The membrane filters out 95 to 99.9% of organic and inorganic materials to produce RO water. To polish the water, post-filters come into play. They add the final touches to the water, making it healthy and suitable to drink.
Some of the contaminants removed by an RO system include: chlorine and chloramines, sodium, chromium, lead, copper, VOCs, arsenic, fluoride, radium, phosphorus, sulfate, pesticides/herbicides, bacteria, viruses and cysts.
How Can You Test Your Home Water for Lead?
Now that you can’t smell, see, or taste lead in water, you can only determine whether it’s in your water by conducting some tests.
And although there are different tests to determine the risk, the most reliable way is to get the water tested by a certified laboratory. You’ll have to part with a few bucks, but it’s worth it.

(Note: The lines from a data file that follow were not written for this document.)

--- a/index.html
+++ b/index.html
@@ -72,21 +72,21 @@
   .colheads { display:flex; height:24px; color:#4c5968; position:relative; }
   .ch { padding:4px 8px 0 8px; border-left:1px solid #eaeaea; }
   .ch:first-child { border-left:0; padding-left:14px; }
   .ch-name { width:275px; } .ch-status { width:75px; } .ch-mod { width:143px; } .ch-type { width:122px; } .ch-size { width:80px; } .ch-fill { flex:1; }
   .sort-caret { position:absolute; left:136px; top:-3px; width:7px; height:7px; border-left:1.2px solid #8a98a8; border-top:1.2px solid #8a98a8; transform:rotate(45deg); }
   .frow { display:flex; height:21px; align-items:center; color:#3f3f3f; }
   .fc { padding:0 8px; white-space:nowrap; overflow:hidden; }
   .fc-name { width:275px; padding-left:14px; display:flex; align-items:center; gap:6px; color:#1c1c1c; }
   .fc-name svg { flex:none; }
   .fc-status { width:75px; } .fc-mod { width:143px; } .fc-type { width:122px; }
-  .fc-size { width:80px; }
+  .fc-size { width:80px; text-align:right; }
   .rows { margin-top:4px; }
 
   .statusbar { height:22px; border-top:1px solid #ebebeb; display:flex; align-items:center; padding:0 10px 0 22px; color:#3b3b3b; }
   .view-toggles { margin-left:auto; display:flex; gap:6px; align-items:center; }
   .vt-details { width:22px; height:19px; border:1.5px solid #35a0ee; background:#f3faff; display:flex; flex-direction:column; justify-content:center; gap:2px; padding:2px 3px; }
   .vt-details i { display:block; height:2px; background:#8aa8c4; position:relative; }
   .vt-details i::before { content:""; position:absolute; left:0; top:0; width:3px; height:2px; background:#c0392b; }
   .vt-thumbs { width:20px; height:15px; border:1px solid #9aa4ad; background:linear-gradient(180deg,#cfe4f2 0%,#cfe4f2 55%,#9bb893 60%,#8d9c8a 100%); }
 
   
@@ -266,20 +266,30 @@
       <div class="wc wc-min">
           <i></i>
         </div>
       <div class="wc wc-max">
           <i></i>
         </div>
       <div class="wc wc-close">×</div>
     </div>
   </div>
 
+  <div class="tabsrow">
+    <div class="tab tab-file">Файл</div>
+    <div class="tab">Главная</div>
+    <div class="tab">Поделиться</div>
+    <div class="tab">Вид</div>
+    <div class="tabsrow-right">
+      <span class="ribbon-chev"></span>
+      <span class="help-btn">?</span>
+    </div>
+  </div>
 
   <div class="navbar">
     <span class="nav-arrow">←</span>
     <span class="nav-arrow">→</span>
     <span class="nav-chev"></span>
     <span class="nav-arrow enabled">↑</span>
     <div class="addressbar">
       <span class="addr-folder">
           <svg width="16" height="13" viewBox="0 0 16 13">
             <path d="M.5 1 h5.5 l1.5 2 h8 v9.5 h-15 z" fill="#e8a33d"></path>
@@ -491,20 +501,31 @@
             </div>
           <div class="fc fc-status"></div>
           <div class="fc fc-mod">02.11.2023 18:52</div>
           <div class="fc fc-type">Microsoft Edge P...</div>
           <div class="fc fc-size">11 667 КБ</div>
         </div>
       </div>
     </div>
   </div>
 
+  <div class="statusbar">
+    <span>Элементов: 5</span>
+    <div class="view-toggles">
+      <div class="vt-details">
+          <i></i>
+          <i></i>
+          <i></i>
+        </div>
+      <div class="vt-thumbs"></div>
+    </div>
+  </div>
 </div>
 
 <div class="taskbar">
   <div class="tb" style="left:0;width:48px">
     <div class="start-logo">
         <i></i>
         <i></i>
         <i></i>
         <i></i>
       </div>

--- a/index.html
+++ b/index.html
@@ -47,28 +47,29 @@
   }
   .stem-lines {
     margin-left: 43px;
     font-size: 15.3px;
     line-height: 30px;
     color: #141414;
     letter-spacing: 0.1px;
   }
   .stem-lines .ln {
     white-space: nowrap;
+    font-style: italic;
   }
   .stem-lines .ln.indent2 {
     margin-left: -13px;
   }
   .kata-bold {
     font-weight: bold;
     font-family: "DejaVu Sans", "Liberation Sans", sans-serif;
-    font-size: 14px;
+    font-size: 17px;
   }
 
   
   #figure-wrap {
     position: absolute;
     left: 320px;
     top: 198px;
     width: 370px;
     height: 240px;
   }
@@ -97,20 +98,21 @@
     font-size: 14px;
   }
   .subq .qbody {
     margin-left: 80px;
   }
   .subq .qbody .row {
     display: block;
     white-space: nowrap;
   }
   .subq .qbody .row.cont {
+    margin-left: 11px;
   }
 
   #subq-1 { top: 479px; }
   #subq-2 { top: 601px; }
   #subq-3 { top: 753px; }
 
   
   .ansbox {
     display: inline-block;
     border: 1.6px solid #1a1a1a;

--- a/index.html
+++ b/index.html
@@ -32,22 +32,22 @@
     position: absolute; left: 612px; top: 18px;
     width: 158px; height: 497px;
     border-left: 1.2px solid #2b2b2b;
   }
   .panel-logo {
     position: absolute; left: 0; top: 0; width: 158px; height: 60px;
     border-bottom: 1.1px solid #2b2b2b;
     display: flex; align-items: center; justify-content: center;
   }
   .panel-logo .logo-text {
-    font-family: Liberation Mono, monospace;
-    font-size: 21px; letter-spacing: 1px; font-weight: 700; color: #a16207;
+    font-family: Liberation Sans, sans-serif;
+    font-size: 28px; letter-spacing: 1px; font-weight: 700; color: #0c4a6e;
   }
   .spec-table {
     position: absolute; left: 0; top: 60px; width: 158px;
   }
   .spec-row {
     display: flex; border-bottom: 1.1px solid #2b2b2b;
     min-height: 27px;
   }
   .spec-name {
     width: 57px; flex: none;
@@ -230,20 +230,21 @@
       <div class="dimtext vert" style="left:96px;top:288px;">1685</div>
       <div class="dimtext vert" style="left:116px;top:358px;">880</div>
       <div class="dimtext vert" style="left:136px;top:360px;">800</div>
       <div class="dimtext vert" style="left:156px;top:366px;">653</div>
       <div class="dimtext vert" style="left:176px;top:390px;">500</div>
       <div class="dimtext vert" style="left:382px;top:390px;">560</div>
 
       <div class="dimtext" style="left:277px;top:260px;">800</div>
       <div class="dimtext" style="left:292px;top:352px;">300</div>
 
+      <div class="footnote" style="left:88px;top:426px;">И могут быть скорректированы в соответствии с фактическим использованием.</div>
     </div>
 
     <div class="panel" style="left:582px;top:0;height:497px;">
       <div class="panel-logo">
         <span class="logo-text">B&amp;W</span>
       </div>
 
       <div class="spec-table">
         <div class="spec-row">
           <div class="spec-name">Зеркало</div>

The results will show you the exact concentration of lead in your water so you can find the best method to eradicate it.
If short on budget, get lead home water test strips and test the water from the comfort of your home.
The only downside of using strips is that they won’t show you the precise concentration of the lead. They also won’t detect other contaminants present in your water.
Steps You Can Take to Reduce Lead in Your Drinking Water
- Find out whether you have a lead supply line.
You just need to contact a licensed plumber or your water utility to determine if the pipe connecting your water to the main is made from lead.
- Test your water
Contact a verified laboratory to get your water tested. This will help you know the lead levels in your water.
- Run your water
Before drinking, flush the pipes by running the tap, doing laundry, taking a shower, or doing loads of dishes. The duration of time to run the water will mainly depend on whether your household has a lead service line or not.
- Clean your aerator
Make it a habit of cleaning your faucet’s screen. Debris and lead can collect in the aerator. If lead particles are held in the aerator, lead can get into your drinking water.
Reverse osmosis can remove lead from your drinking water. Lead is very harmful to health, especially for kids, and taking measures to reduce exposure can improve the outcome.
Test your water just to ensure that your water is lead-free and keep your family safe from the negative impacts. Also, invest in a quality reverse osmosis system to ensure clean, safe, and healthy drinking water.